The fact we had a strained, disconnected relationship and the finality of it all left me feeling deep remorseful sadness. I acknowledged the sadness, identified and accepted the feelings I was experiencing and cried like a man.
It was healthy.
It was closure.
It was healing crying.
I didn’t fully understand it at the time but I understand it now.
I think its important to know the difference between healing and non-healing crying.
That brought us to treatment, the primary topic of interest for most workshop attendees.
Dr. Tataryn suggests PTSD is a treatable condition and indicates approximately 90% of his PTSD clients have experienced major reductions in their symptoms.
Five Steps for Emotional Healing
Most people would acknowledge PTSD is a complex condition and might expect the treatment to be just as complex.
It’s not as complicated as you might think.
In most cases, PTSD occurs as a result of some form of emotional injury caused by actual, threatened or exposure to death, bodily injury, sexual assault or some other form of trauma.
These events can happen to you, someone close to you or you may be a witness.
Emergency workers and staff, by virtue of their employment, often experience repeated, direct or indirect exposure to these types of traumatic events.
It only makes sense that treatment for exposure to emotionally damaging events requires some form of emotional healing.

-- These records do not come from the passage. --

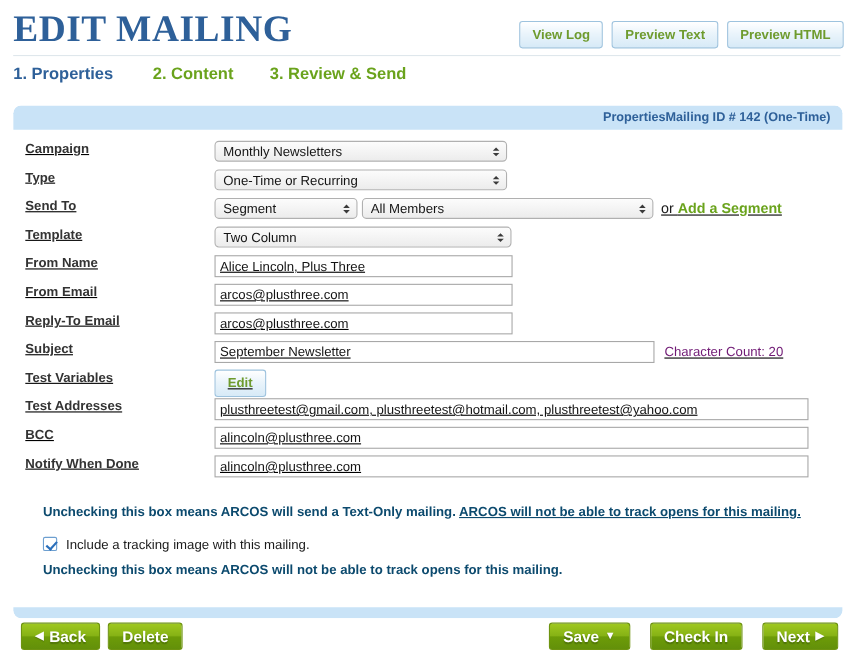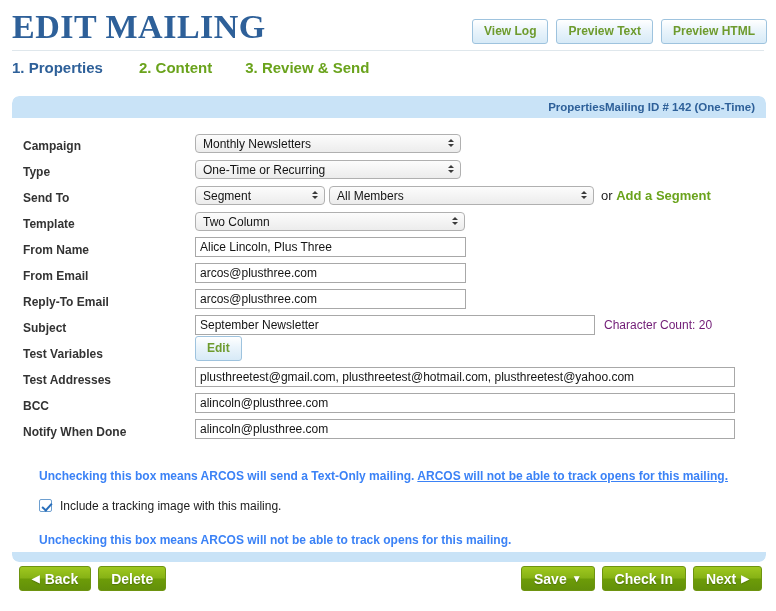"Campaign" .row { align-items: flex-end -> flex-start; text-decoration: none -> underline }
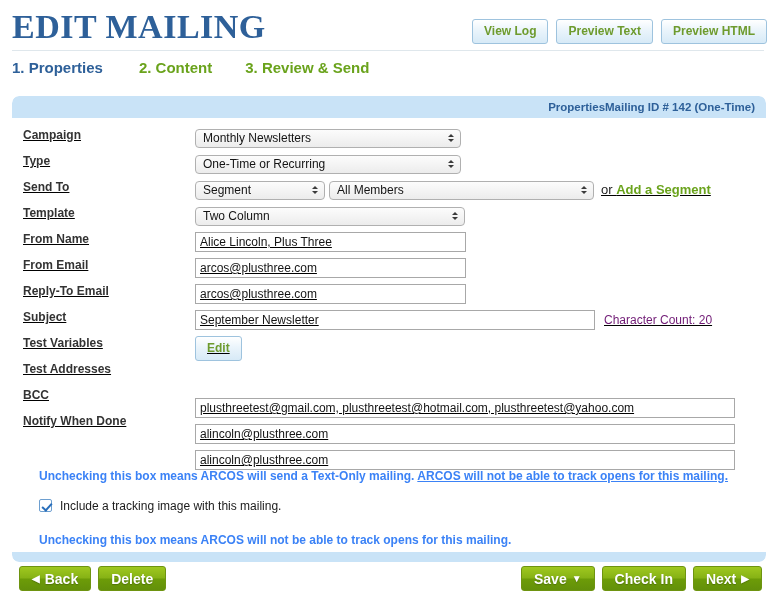"plusthreetest@gmail.com," .w-wide { margin-top: 36px -> none }
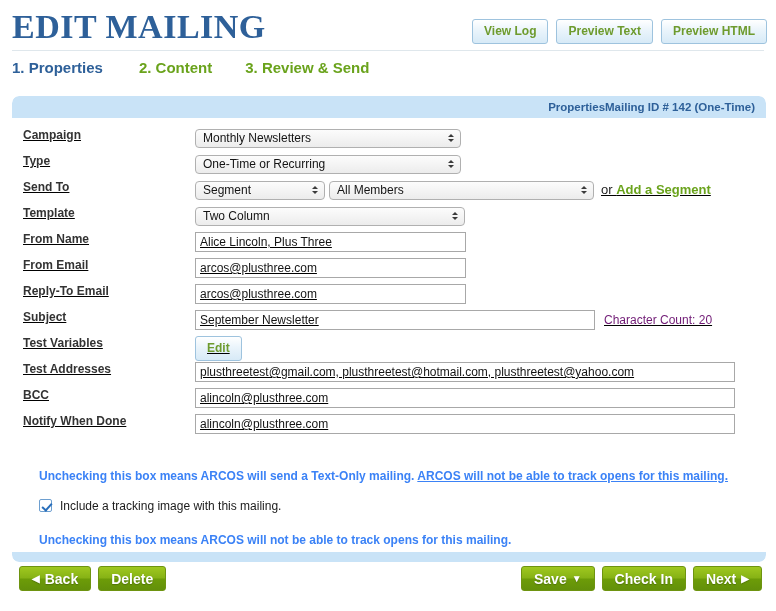"Unchecking this box means ARCOS" .note { color: #3b82f6 -> #0c4a6e; margin-top: 18px -> 7px }
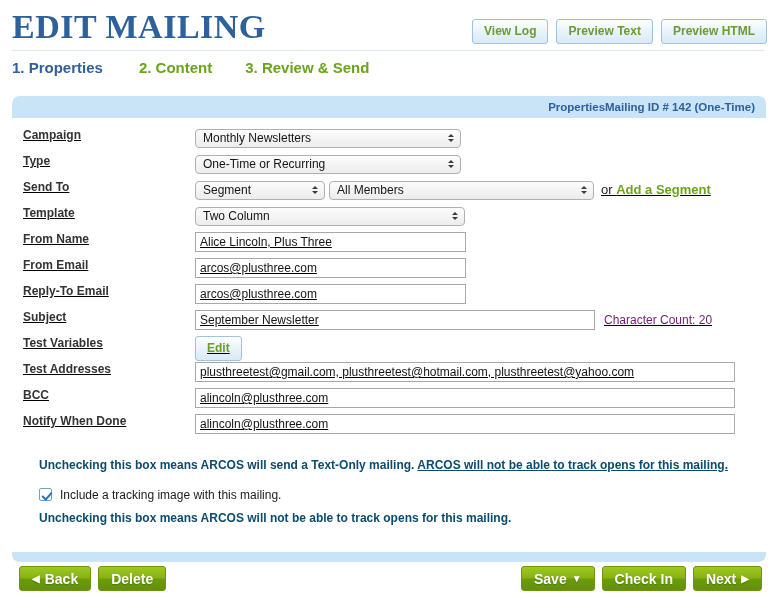"Save" .bottom-right { gap: 7px -> 18px }
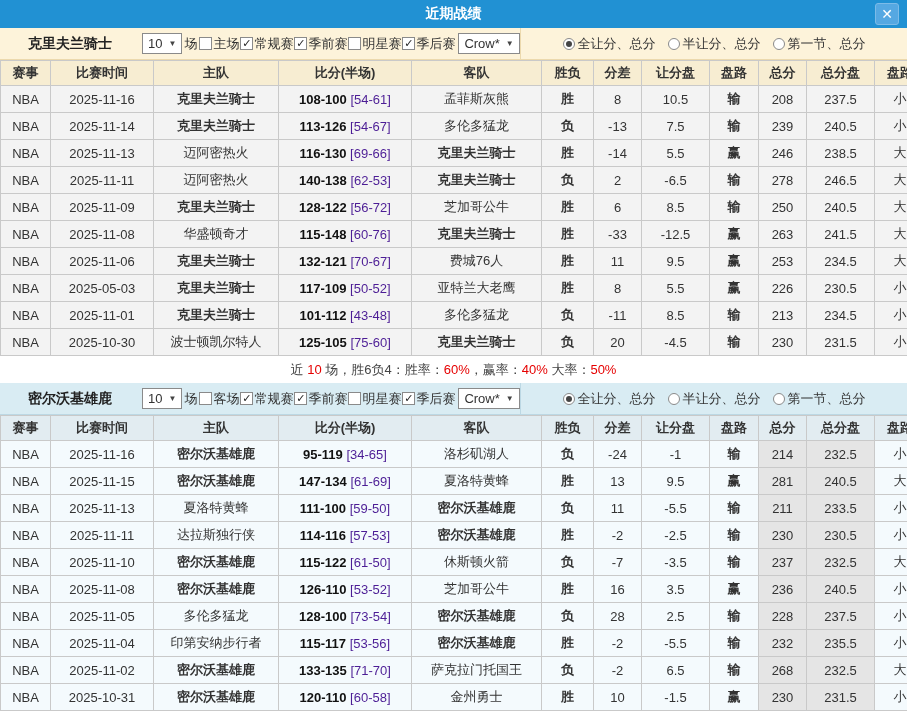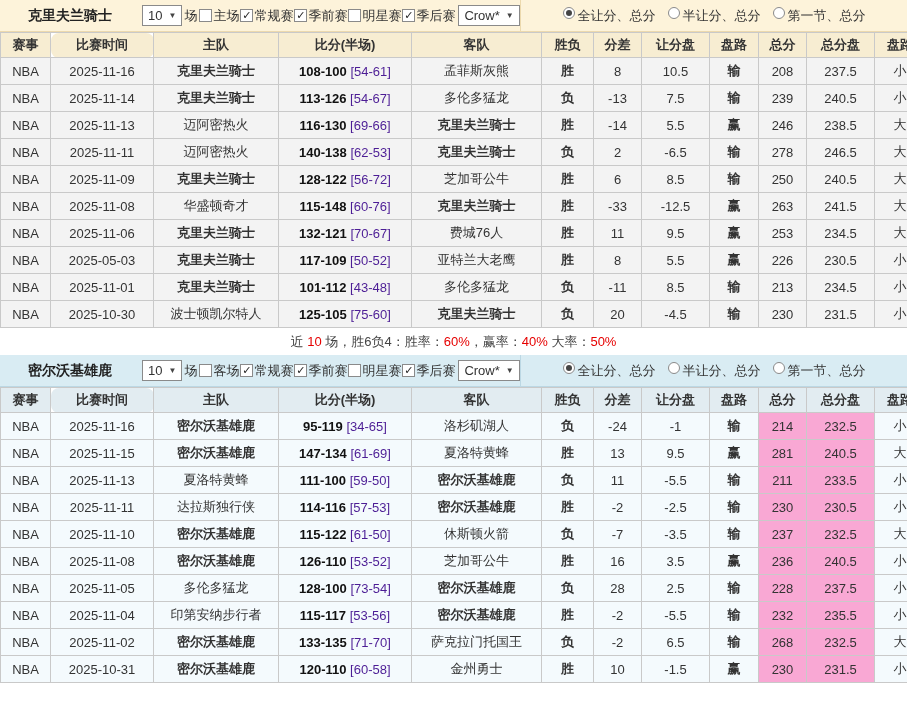"近期战绩" div.titlebar { html: none -> <div> <span>近期战绩</span> <span>✕</span> </div> }
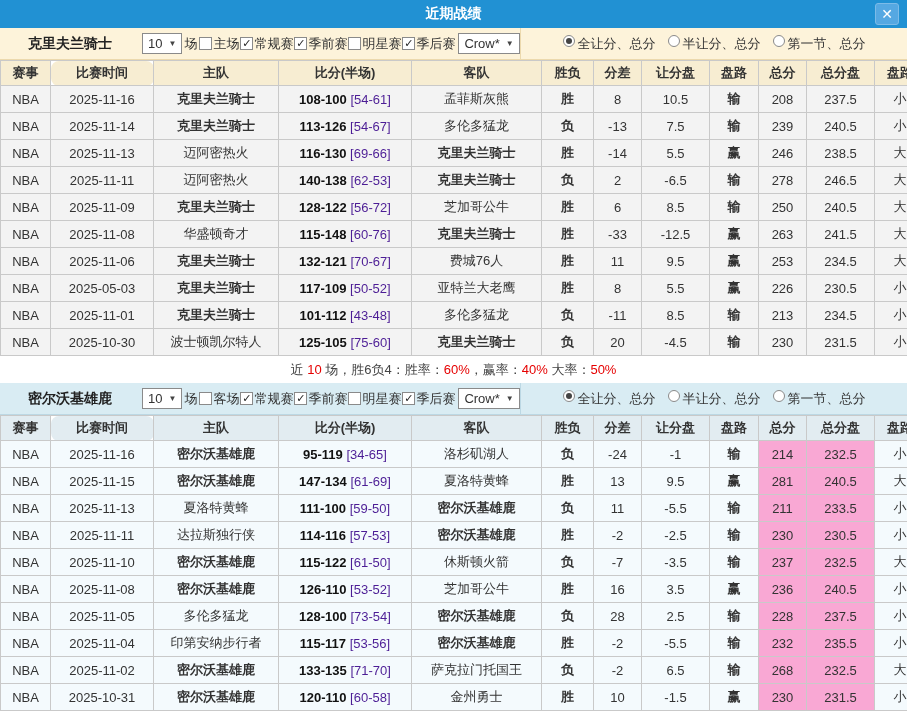"全让分、总分" .radio-item { align-items: none -> center }
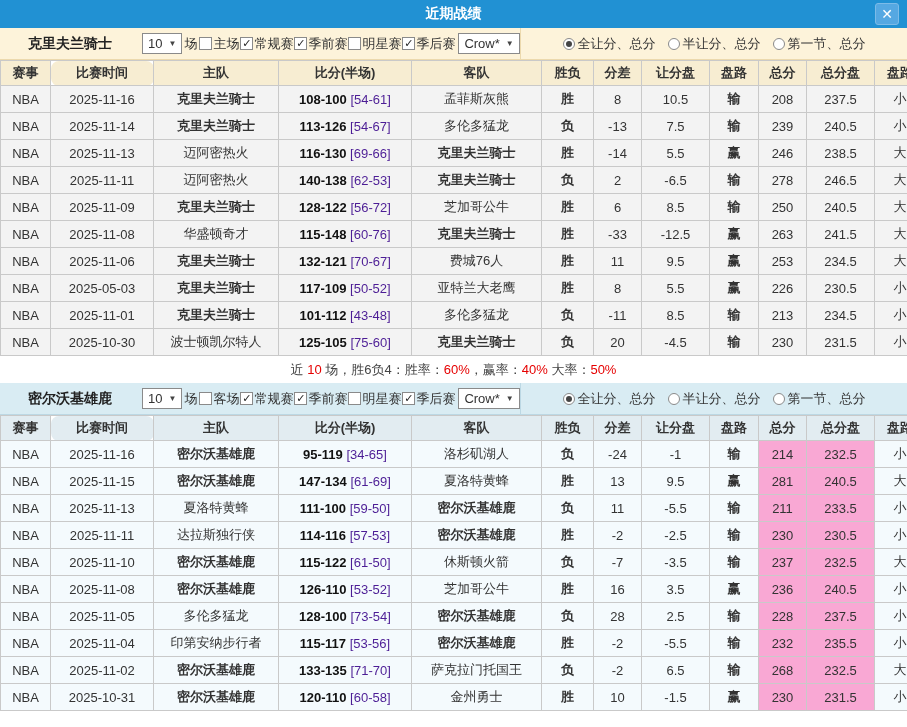"比赛时间" th.c1 { border-radius: 8px -> none }
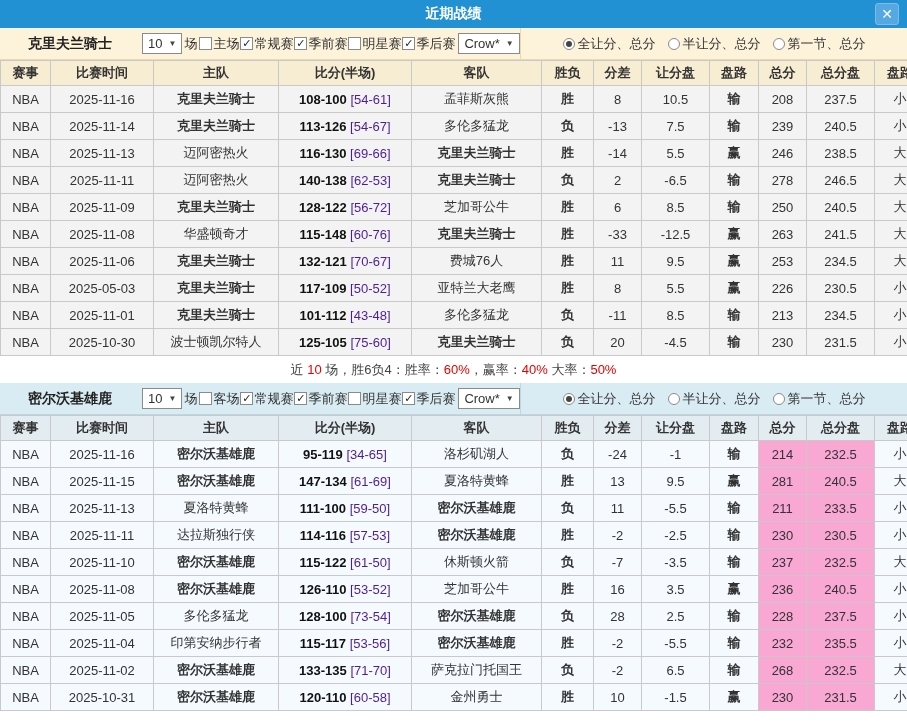"214" .blue .games-table td.col-total { background: #f9a8d4 -> #e5e5e5 }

Dr. Tataryn subscribes to a five step approach to emotional healing that largely focuses on emotional expression.
Step 1 – Notice
- notice or recognize you have been affected by an emotionally traumatic event
Step 2 – Experience
- allow yourself to experience your feelings in the core of your body, allow yourself to breathe, breathe deeply
Step 3 – Differentiate
- find the words that fit or come close to fitting your feelings or emotions
Step 4 – Express
- express your feelings or emotions in words to someone you can trust
Step 5 – Resonance
- let your feelings resonate inside of you, feel resolved
Remember, “Processed feelings become an event while unprocessed feelings become a sense of self.”
“If you are crying and expressing your feelings, the healing process begins,” Dr. Tataryn suggests.
PTSD is a critically important issue facing Police Officers and Emergency Services personnel.
It’s time for Executive Management Teams in these Organizations to take notice, be proactive and place a high priority on the emotional health and well-being of their employees.
I was encouraged by Dr. Tataryn’s optimism and commitment to heal people affected by PTSD.
On the other hand, I was discouraged by the relatively low number of workshop attendees.
The room should have been filled with serving or retired Police Officers, Firefighters, Paramedics or anyone else exposed to emotional trauma in their private or professional lives.
I hope to see a larger crowd for the next event.
A firm date for Dr. Tataryn’s January 2016 workshop at the NorthWest Law Enforcement Academy has not been set.
To register, or for more information, call the NWLEA office at 204-953-8300.
Police Insider readers who attend event will receive a $20 discount on workshop registration fee.
Be sure to mention The Police Insider at the time of registration to receive discount.
The Province of Manitoba will recognize PTSD as a work related disease effective January 1, 2016.
This will be the first time that PTSD has been included as an occupational disease by a Workers Compensation Board in Canada.